Supplied information
····················
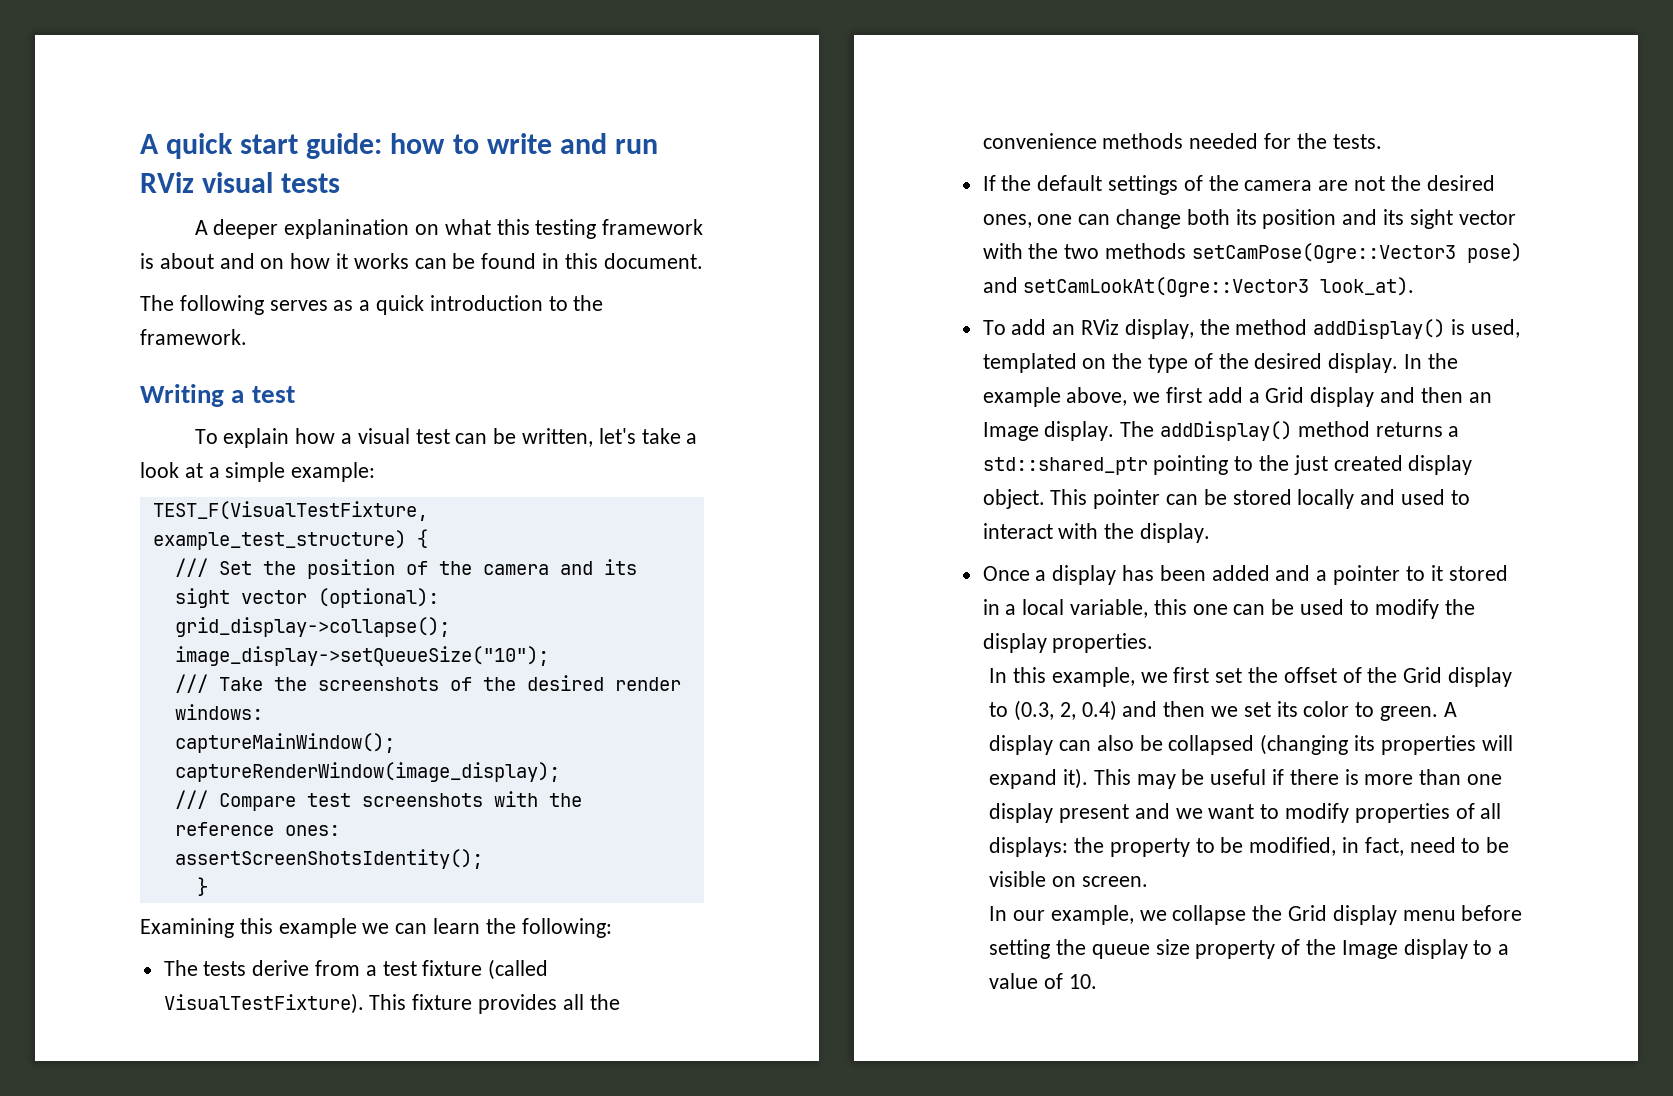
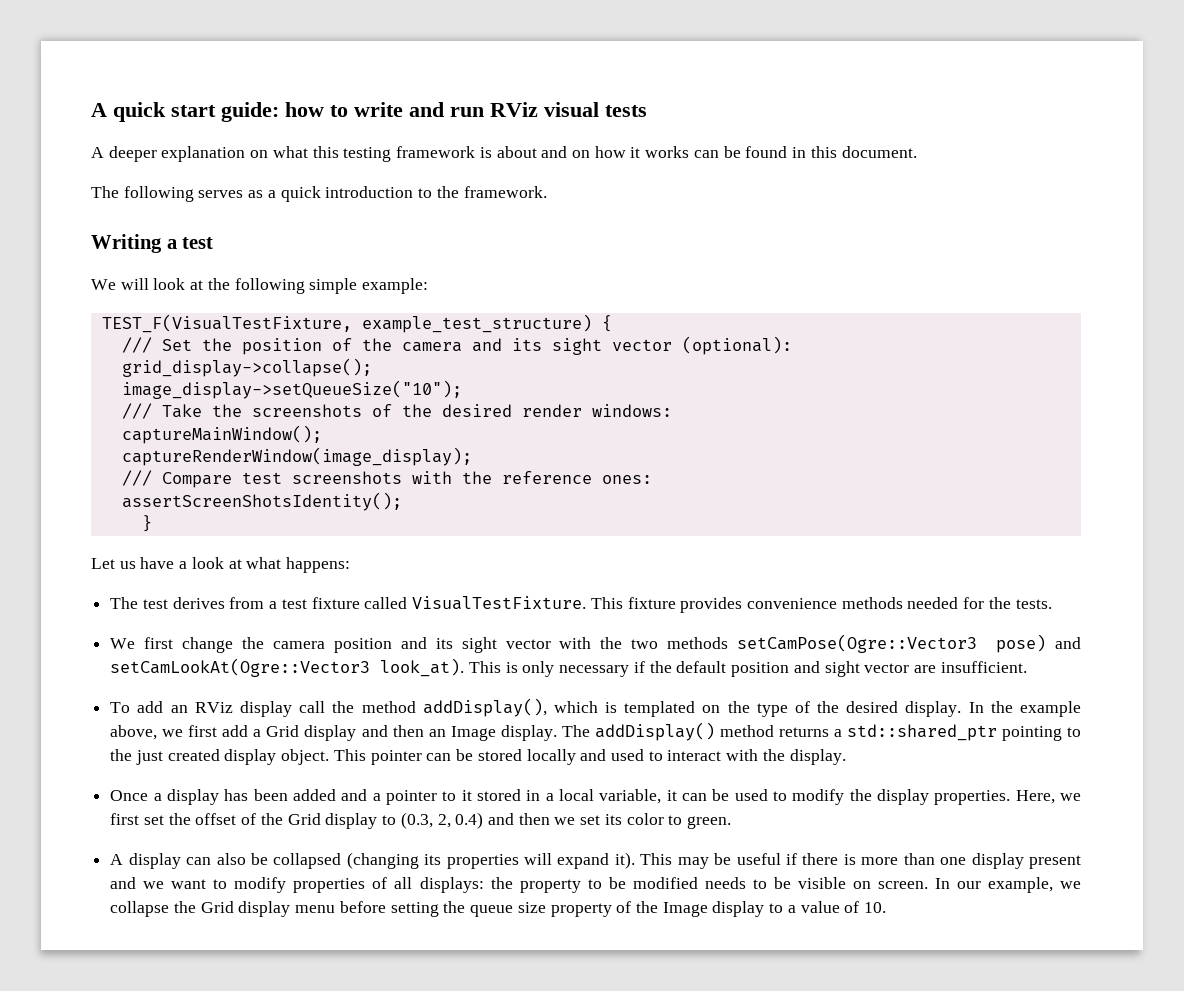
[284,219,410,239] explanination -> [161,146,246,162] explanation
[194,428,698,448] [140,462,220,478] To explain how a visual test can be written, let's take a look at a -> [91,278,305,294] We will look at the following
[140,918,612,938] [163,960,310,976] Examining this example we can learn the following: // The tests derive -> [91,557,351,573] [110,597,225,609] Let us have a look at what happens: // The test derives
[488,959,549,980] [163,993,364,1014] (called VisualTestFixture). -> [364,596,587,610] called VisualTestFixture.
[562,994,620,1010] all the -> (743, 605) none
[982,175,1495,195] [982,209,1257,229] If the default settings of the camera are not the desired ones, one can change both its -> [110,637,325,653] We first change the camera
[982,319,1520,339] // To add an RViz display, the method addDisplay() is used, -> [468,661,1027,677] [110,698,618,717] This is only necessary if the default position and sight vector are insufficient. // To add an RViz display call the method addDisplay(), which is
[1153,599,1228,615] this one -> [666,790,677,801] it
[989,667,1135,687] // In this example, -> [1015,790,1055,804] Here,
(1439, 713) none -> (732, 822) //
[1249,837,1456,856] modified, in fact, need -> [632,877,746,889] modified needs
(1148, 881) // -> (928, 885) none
····················
Task to complete
Exactly as they appear, print the lines from the one holding "[1153,599,1228,615] this one" through the final line of the entries, and no others.

Result for this task
[1153,599,1228,615] this one -> [666,790,677,801] it
[989,667,1135,687] // In this example, -> [1015,790,1055,804] Here,
(1439, 713) none -> (732, 822) //
[1249,837,1456,856] modified, in fact, need -> [632,877,746,889] modified needs
(1148, 881) // -> (928, 885) none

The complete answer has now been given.